Article published in:
Research in Second Language Processing and ParsingEdited by Bill VanPatten and Jill Jegerski
[Language Acquisition and Language Disorders 53] 2010
► pp. 259–280
The exploitation of fine phonetic detail in the processing of L2 French
Ellenor M. Shoemaker | The University of Texas at Austin
French is a language that poses particular difficulties for the second language (L2) learner in the processing of continuous speech. The phonological processes of liaison and enchainement (resyllabification), can render syllable and word boundaries ambiguous (e.g. un air ‘a melody’ and un nerf ‘a nerve’, both [oe˜ne˜]).
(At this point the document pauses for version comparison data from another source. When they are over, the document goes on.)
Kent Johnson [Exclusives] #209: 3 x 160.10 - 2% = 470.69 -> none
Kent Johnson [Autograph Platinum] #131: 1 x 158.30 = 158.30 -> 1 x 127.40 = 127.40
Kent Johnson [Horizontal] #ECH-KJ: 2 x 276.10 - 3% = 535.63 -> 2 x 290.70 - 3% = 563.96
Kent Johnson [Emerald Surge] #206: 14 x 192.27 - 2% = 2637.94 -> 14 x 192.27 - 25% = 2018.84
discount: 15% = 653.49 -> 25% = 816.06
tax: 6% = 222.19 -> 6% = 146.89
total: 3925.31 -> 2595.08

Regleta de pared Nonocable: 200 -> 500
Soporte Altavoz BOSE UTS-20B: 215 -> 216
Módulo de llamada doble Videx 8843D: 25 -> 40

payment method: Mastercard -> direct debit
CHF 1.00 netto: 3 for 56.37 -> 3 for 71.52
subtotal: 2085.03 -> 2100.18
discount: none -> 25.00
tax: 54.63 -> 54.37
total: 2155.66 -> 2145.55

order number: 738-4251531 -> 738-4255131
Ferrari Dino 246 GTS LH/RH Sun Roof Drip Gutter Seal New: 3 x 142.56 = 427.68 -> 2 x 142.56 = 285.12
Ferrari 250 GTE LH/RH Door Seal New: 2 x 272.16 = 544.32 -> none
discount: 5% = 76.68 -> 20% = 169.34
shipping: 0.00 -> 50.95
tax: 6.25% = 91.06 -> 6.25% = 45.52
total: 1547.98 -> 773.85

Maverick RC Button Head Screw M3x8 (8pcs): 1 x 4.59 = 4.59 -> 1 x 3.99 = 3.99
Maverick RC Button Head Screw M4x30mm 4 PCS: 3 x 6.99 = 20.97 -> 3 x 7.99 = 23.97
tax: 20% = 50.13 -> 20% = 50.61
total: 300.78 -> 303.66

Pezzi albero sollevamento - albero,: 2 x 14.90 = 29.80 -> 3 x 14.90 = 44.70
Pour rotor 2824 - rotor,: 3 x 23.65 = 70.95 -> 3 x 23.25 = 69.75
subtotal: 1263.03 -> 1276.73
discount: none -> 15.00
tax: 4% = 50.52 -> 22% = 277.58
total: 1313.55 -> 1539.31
Some research has suggested that speakers of French give listeners acoustic cues to word boundaries by varying the duration of liaison and initial consonants and that access to mental representations in the lexicon is facilitated by these cues (e.g. Spinelli, McQueen & Cutler, 2003); however no study to date has directly demonstrated that durational differences are exploited in the online segmentation of speech. One way to directly test the exploitation of duration as a parsing cue by both native and non-native speakers is to manipulate and exaggerate this single acoustic factor while holding all other factors constant. To this end, the current study employed ambiguous French phrases in which the pivotal consonants (i.e. the /n/ in un air/nerf) had been instrumentally shortened and lengthened while the rest of the phrase remained unaltered. Eighteen native speakers of French and 18 advanced late learners of L2 French were tested on an AX discrimination task and a forced-choice identification task employing these manipulated stimuli. The results suggest that duration alone can indeed modulate the lexical interpretation of sequences rendered ambiguous by liaison in spoken French. In addition, although a good deal of variance was observed in both participant groups, five out of 18 non-native participants scored at or above the native mean on both perceptual tasks. These results are particularly interesting in that they suggest that not only can advanced L2 learners develop native-like sensitivity to non-contrastive phonological variation in a L2, but that these learners can exploit this information in L2 speech processing.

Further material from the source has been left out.